Tumor PU-H71 avidity is an investigational biomarker of tumor cell epichaperome formation, validated in preclinical models, including cancer cell lines and patient-derived tumor specimens (1,7). PU-H71 specifically binds the ATPase of HSP90 integrated within the epichaperome as found in tumor cells, inducing tumor cell death, whereas PU-H71 has negligible HSP90 binding or cellular pharmacodynamic effect absent the epichaperome—thereby avoiding damage to normal tissues (1). Inhibition of HSP90 ATPase does not appear sufficient to induce tumor cell death in the absence of cellular epichaperome formation that integrates HSP90 (1). Our PET trial data confirms the in vivo selectivity of PU-H71 for the tumor epichaperome with distinct tracer retention by tumors detectable even one week post-injection. Hepatobiliary-fecal tracer excretion potentially limits the detection of tracer-avid tumors in the liver and bowels, in contrast to otherwise rapid systemic PU-H71 clearance from healthy tissues. We are testing the hypothesis that tumor pharmacokinetics from PU-H71 PET correlate with tumor response in ongoing PU-H71 therapy trials (NCT01393509 and NCT03166085) to obtain clinical validation of the strong correlation we observe between tumor PU-H71 avidity and response in preclinical models (1). Preliminary preclinical and clinical data (personal communication, Dr. Chiosis) indicates PU-H71 PET has potential application as a target biomarker for other HSP90-targeted pharmacotherapeutics that have selectively targeted the ATP-binding region of HSP90, to date (40).

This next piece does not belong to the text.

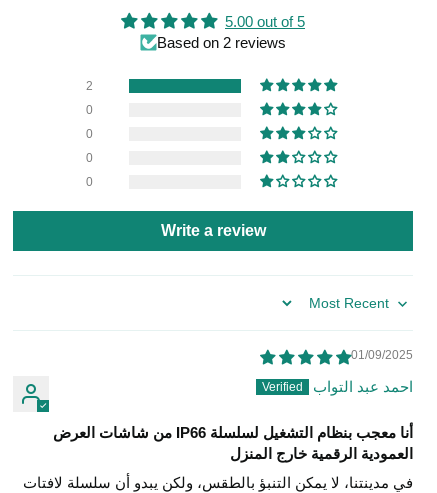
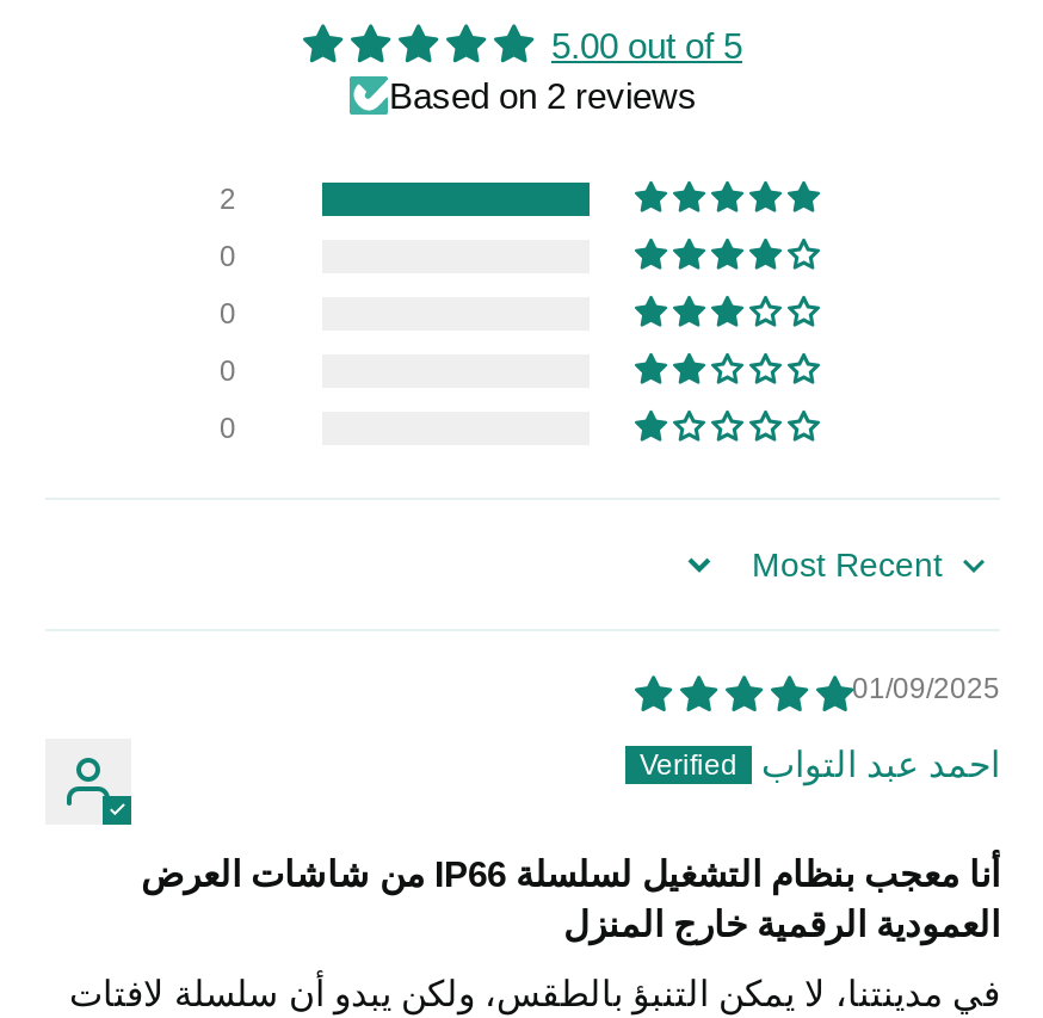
[160,222,266,239] Write a review -> none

First-in-human trial data presented herein demonstrates the safety and feasibility of non-invasive in vivo tumor detection using a first-in-class investigational PET biomarker of the tumor epichaperome, ¹²⁴I-PU-H71. Tumors across a wide histologic spectrum of cancer types demonstrated PU-H71 avidity. Our trial results support ongoing phase 1/2 clinical trials testing the ability of epichaperome-targeted PET imaging to address the urgent unmet need for new pharmacometrics that can optimize patient selection and dosing strategy with epichaperome/HSP90-targeted therapeutics, toward improved patient outcomes. PU-H71 PET validation is expected to enhance HSP90/epichaperome pharmacometrics with clinical applications as a radiologic tumor epichaperome/HSP90 biomarker; guiding patient selection for HSP90-targeted therapy (predicting tumor sensitivity based upon tumor ¹²⁴I-PU-H71 avidity); enabling dose-response analyses based upon time-integrated tumor dose, not merely plasma exposure; and personalizing PU-H71 therapeutic dosing strategy based upon tumor pharmacokinetics, not merely plasma pharmacokinetics.

Statement of Translational Relevance.

The epichaperome is a well-validated new oncotherapeutic target. Epichaperome-targeted PET offers first-of-kind pharmacometrics that promise to optimize clinical development of this important new class of cancer drugs.

Statement of Significance.

This article publishes results from the first-in-human trial of ¹²⁴I-PU-H71, the first clinical imaging agent for in vivo assay of the tumor epichaperome, a key oncotherapeutic target.